Un continent disparu en Europe

Les Échos

Un continent disparu en Europe

Le propos. Comme l'Atlantide, il s'agit d'un continent subitement englouti : le Yiddishland. Au sein de frontières floues, entre mer Noire, Baltique et Adriatique, de l'Alsace à la Russie, il a représenté une véritable civilisation au coeur de l'Europe, unissant jusqu'à 11 millions de Juifs. Le yiddish n'était pas une langue dérivée de l'allemand avec des apport slaves ou hébraïques, mais un mode de vie et de pensée. Du Moyen-Âge jusqu'à son anéantissement par le nazisme, le Yiddishland a eu ses coutumes et ses (nombreuses) obligations, mais aussi ses entreprises, journaux, hopitaux, caisses d'entraide, universités et théâtres. L'intérêt.Ce livre, fruit de rencontres dans une vingtaine de villes, en traque les traces culturelles, architecturales et sociales dans l'Europe d'aujourd'hui.
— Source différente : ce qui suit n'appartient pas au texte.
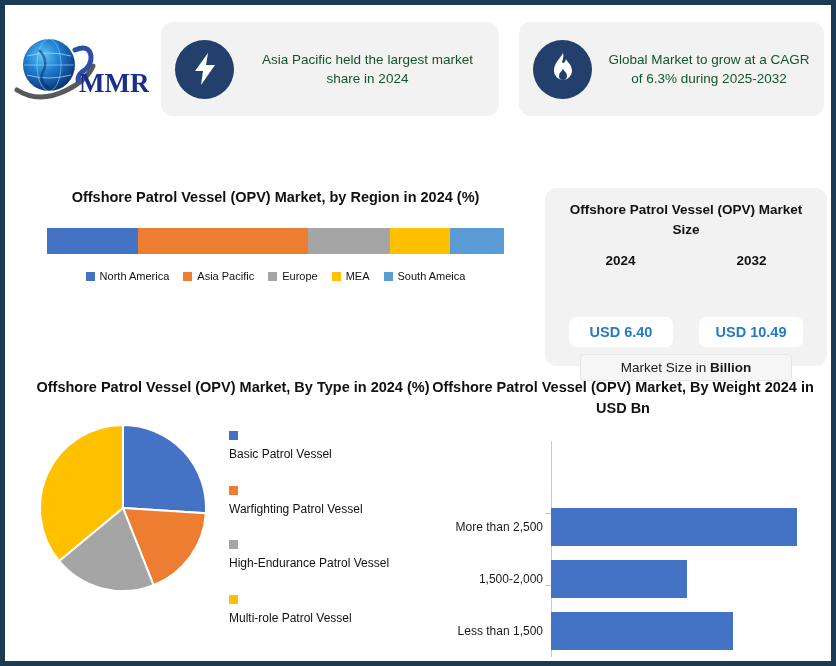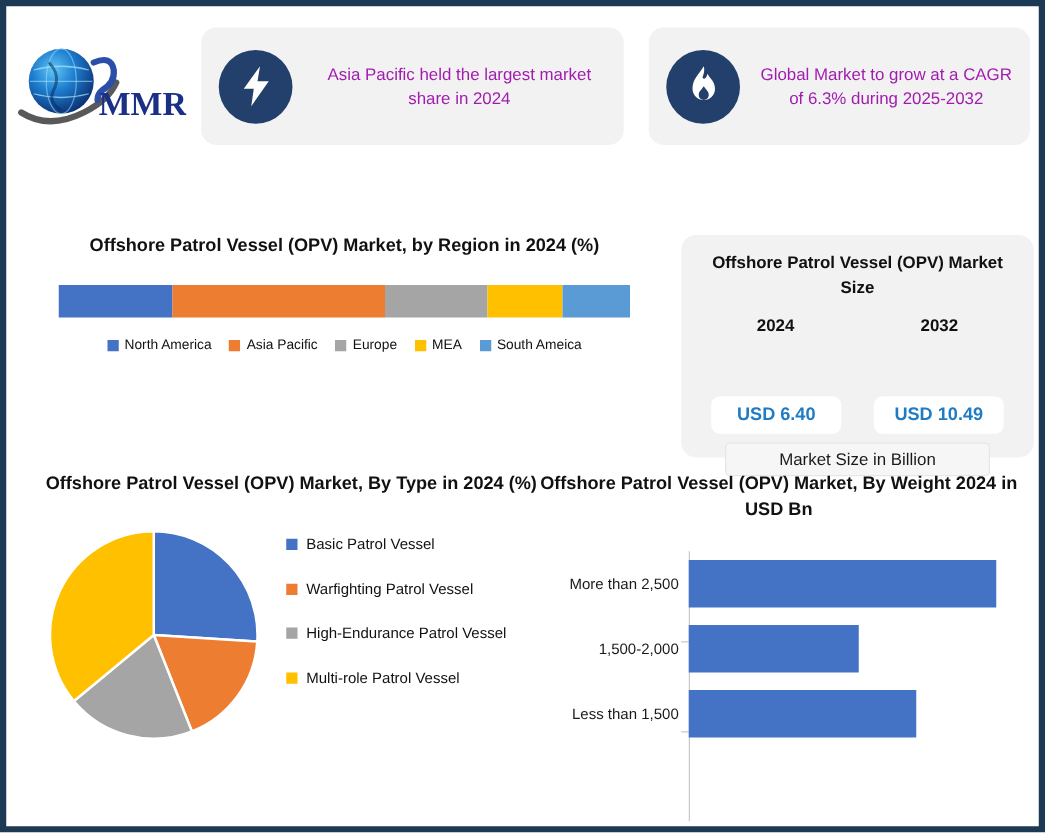"Asia Pacific held the largest" .stat-text { color: #a21caf -> #14532d }
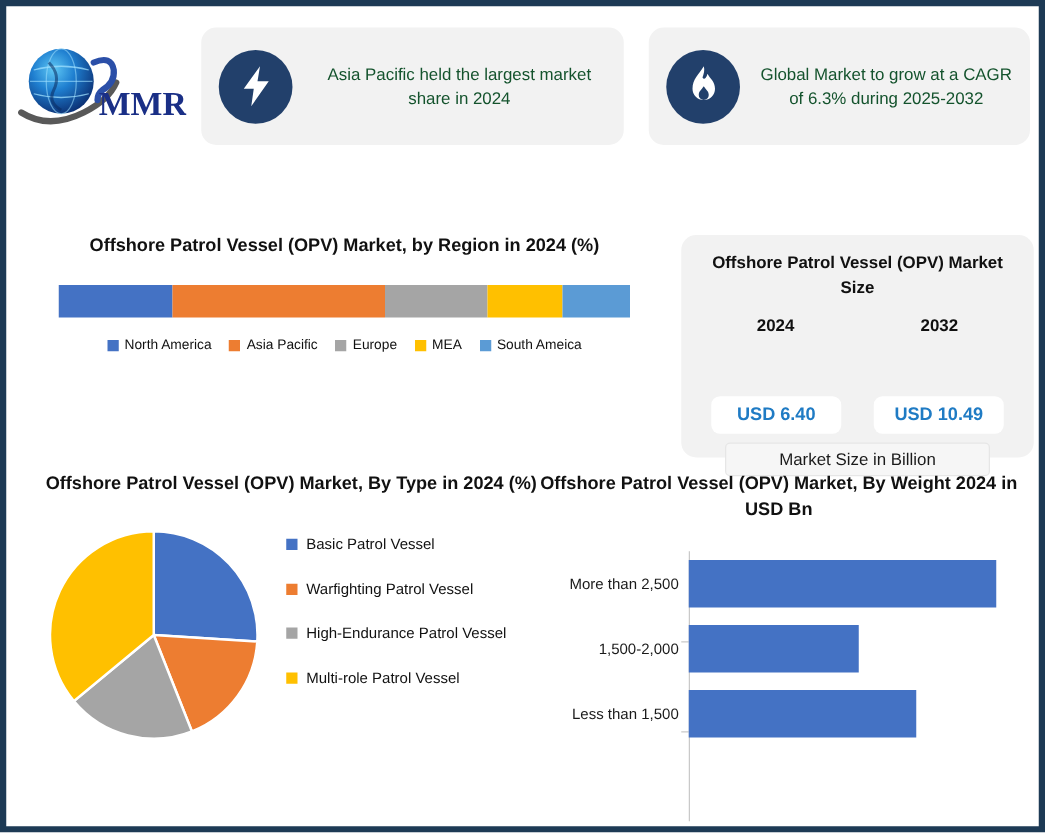"Billion" .size-footer b { font-weight: normal -> bold }
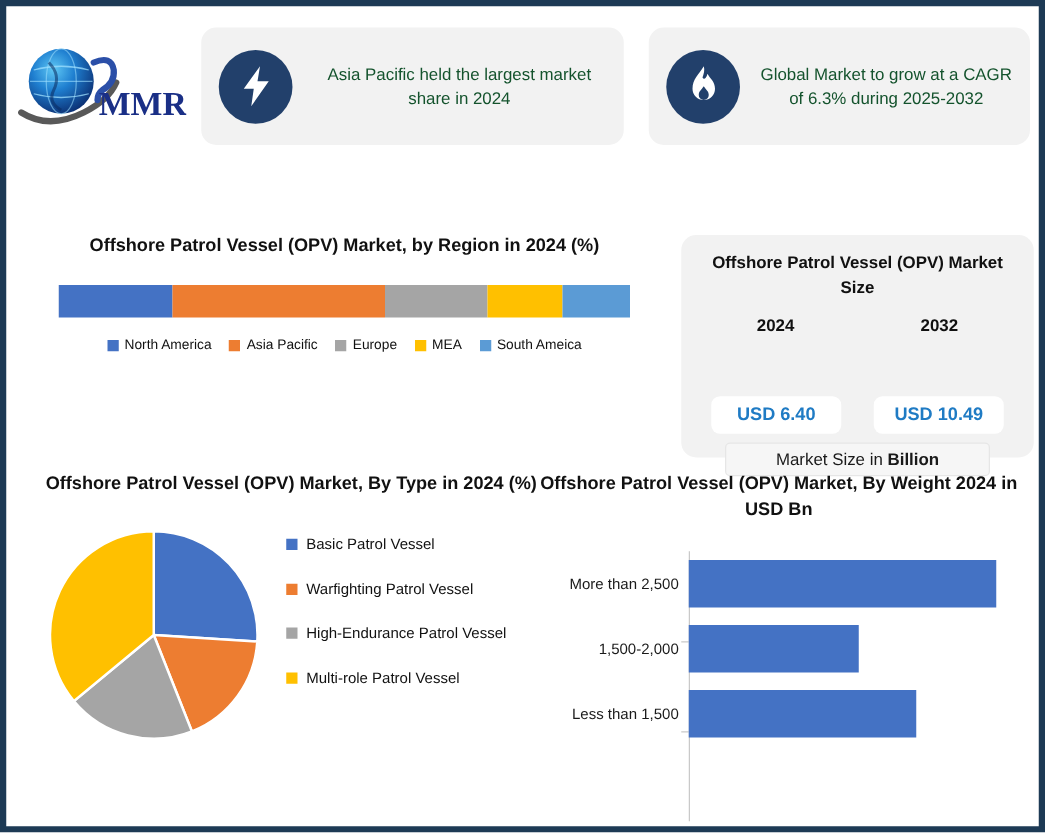"Basic Patrol Vessel" .pie-legend-item { flex-direction: none -> column }
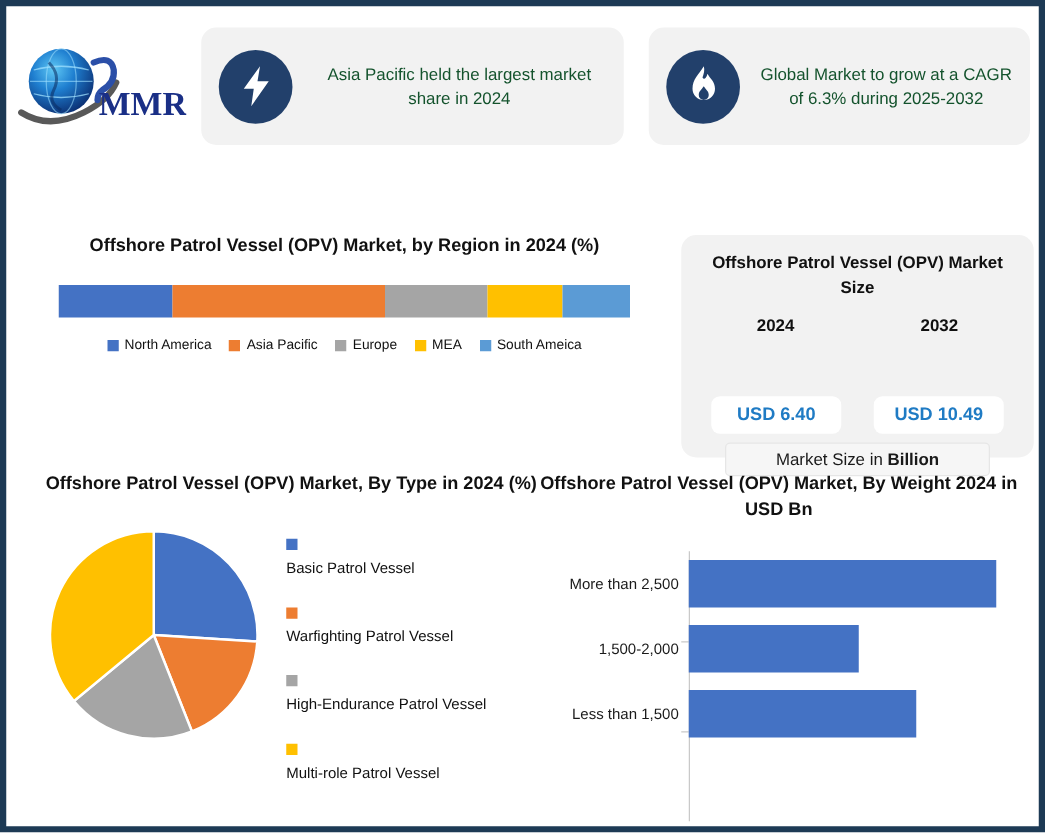"More than 2,500" .weight-rows { justify-content: flex-start -> flex-end }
Il essaye au passage de comprendre comment une telle destruction a été possible, qu'ont fait de ce passé des régimes communistes persécutant eux aussi les cosmopolites (en clair, les Juifs), comment cette mémoire est considérée de nos jours. l'ouvrage détaille le renouveau social et culturel d'une partie du Yiddishland, y compris sur le Net (il liste des sites et des contacts pour les passionnés d'histoire) et rappelle la coexistence historique du Yiddishland avec d'autres cultures : par exemple, contrairement aux idées reçues, la nationalité la plus représentée parmi les Justes ayant sauvé des Juifs en 1940-1945, selon le mémorial Yad Vashem, est la polonaise. Ce reportage demeure nimbé d'une ambiance crépusculaire entre shtetls (villages traditionnels), synagogues transformées en salles de boxe ou belvédère allumé en permanence dans la ville de Lublin pour commémorer le quartier juif anéanti. Une nostalgie qui rappelle ce fameux dicton juif : L'Homme fait des projets et Dieu rit. L'auteur. Journaliste au quotidien La Croix, Alain Guillemoles est spécialiste de l'Europe centrale et de l'ex-URSS. Y.B.